She tells us that in Krasnodar you won’t find women who have gone
to school and who work. Hamshen women in Hopa have enjoyed much more
freedom when it comes to education.

BaÅ~_oba School Principal Kadir Aksu says that back in his time,
girls didn’t even receive a high school education and would marry
quite young. Today, girls are now being accepted into colleges in
the big cities.

Hava was born in Apsheronsk and knows that her parents are from
Central Asia. Nargiza was born in Kyrgyzstan and was six months old
when the family relocated to Krasnodar. It was only when they came
to Hopa that the two women found out that their grandfathers had been
exiled from Batumi. At, home, no one talked about these things.

“My parents only told me that a war broke out in Kirgizia and that
we fled to Krasnodar,” says Nargiza.

Hava’s family in Apsheronsk has an Armenian neighbor and when they
converse in their native tongue they understand much.

“It’s my belief that Armenians and the Hamshen are the same
people,” Hava says. Nargiza has a different opinion. “No, we are
different. Armenians are Christian and we are Muslim.”

In Hopa, they only speak Homshetsma. No one understands their
Russian. Their dialect and the one spoken in Hopa have remained
basically the same, just some vocabulary is different. “Just a
few words here and there are completely different. For example,
they say mashina for a car and we say tilezhka. We say makina for
a sewing machine but here it’s used to describe a laundry machine,”
Nargiza explains.

But the customs are different. Nargiza continues: “Here, the women
are all covered up and always with a head scarf. Unmarried girls must
always cover their head. It’s not so rigid with us. If husbands allow
it, wives can walk around without covering their heads. It’s only
the older women that must cover up.”

In turn, the Hamshen from Turkey view their Soviet cousins as
conservative. As Cemal Vayic would point out, the Soviet Hamshen
custom is for men and women to eat separately, unlike in Hopa.
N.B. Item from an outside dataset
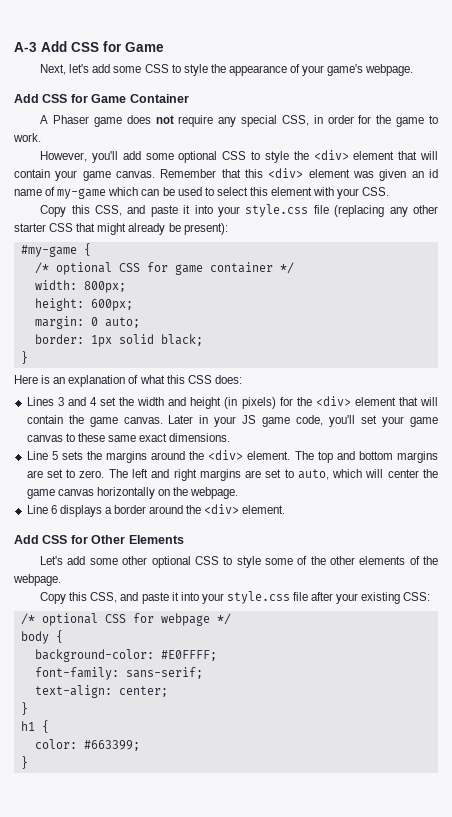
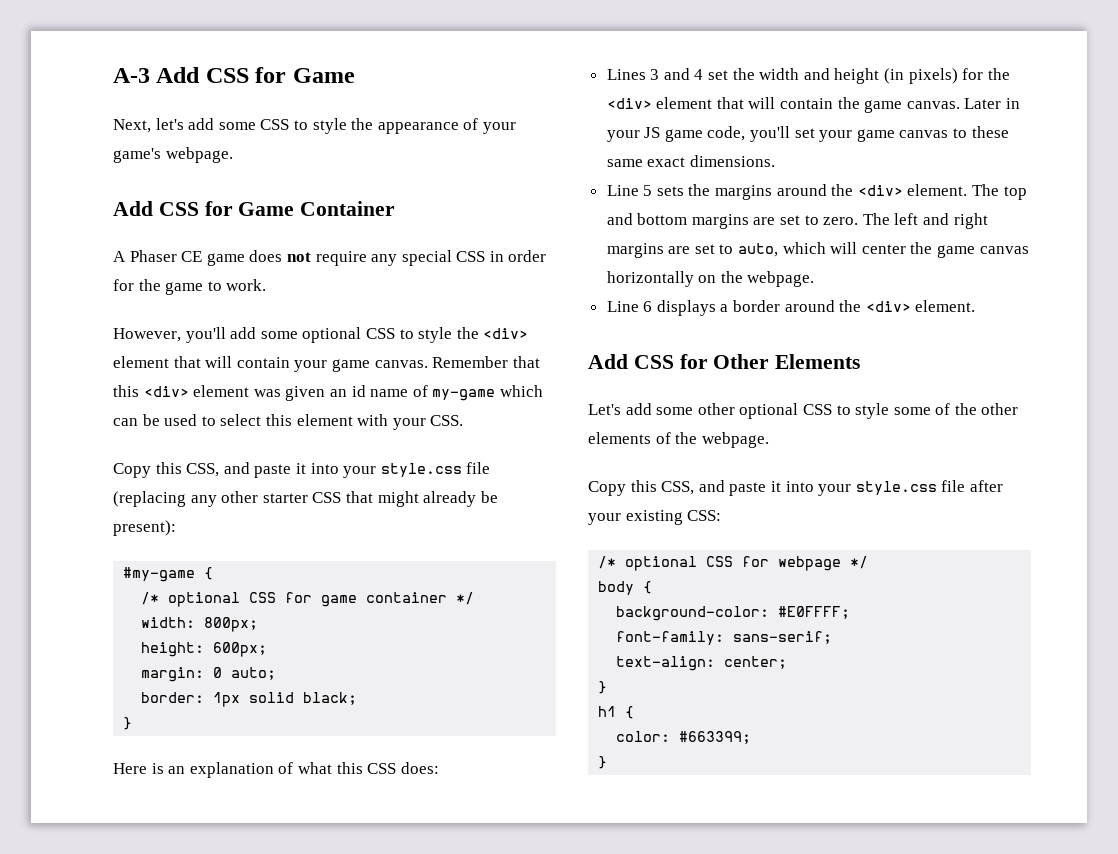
- A Phaser game does not require any special CSS, in order for the game to work.
+ A Phaser CE game does not require any special CSS in order for the game to work.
It’s true, walk into any Hamshen home in Hopa and the women will
come up and shake the hand of a male stranger. Some women will even
embrace close male friends and sit together at the table with them.

Nargiza says that they are much more conservative when it comes
to family relationships. “The daughter-in-law doesn’t speak to the
grandfather. If he wants her to talk, the grandfather will buy the
girl a present. There’s no such custom in Hopa. I get the impression
that people here go to the mosque more often. The Hamshentsi here
are similar to the Russians when it comes to religious faith.”

The two young women brides are lucky to have wound up in the same house
as brides. One consoles the other when they get homesick. They also
visit other brides who have come from Krasnodar. Nargiza tells me that
there are 43 women from Apsheronsk who have married into Hopa families.

“I told my husband that I’m getting bored sitting around the
house. There’s nowhere to go and I have no relatives here. I dropped
a hint about finding some work,” Nargiza says. “But he forbade me to
work and says he can provide everything. Back home, my mother doesn’t
work either. My father won’t allow it for the same reason.”

>From the Hopa Black Sea coast, these women long for the Russian shores
where life was more active and free. The towns there have many cafes
and parks and women, just like men, can freely stroll around.

The way weddings are celebrated is the most striking difference
between the two Hamshen communities. For those who were raised under
Soviet rule, the passion for drinking and having fun at a wedding far
surpassed any religious convictions. Feasting to the accompaniment
of hard liquor was a mainstay at any wedding. As for the Hamshens of
Turkey, despite the fact that they live in a nominally secular country,
they remain more faithful to religious tenets. While they prepare a
wedding table, hard alcohol is absent. It’s only after the wedding,
when friends and family retire to the house of the groom, that the
drinks are poured.

“We’d party all night at our weddings. The food and drink flowed
freely. Not here. All they do is dance. There’s no outoush-khmoush
(eating-drinking). Only after the wedding do they drink at home,”
says Nargiza. “Our wedding was celebrated both ways. There, we partied
with food and drink, here, there was no banquet table.”

(to be continued)

Khachatur Terteryan assisted in the research work.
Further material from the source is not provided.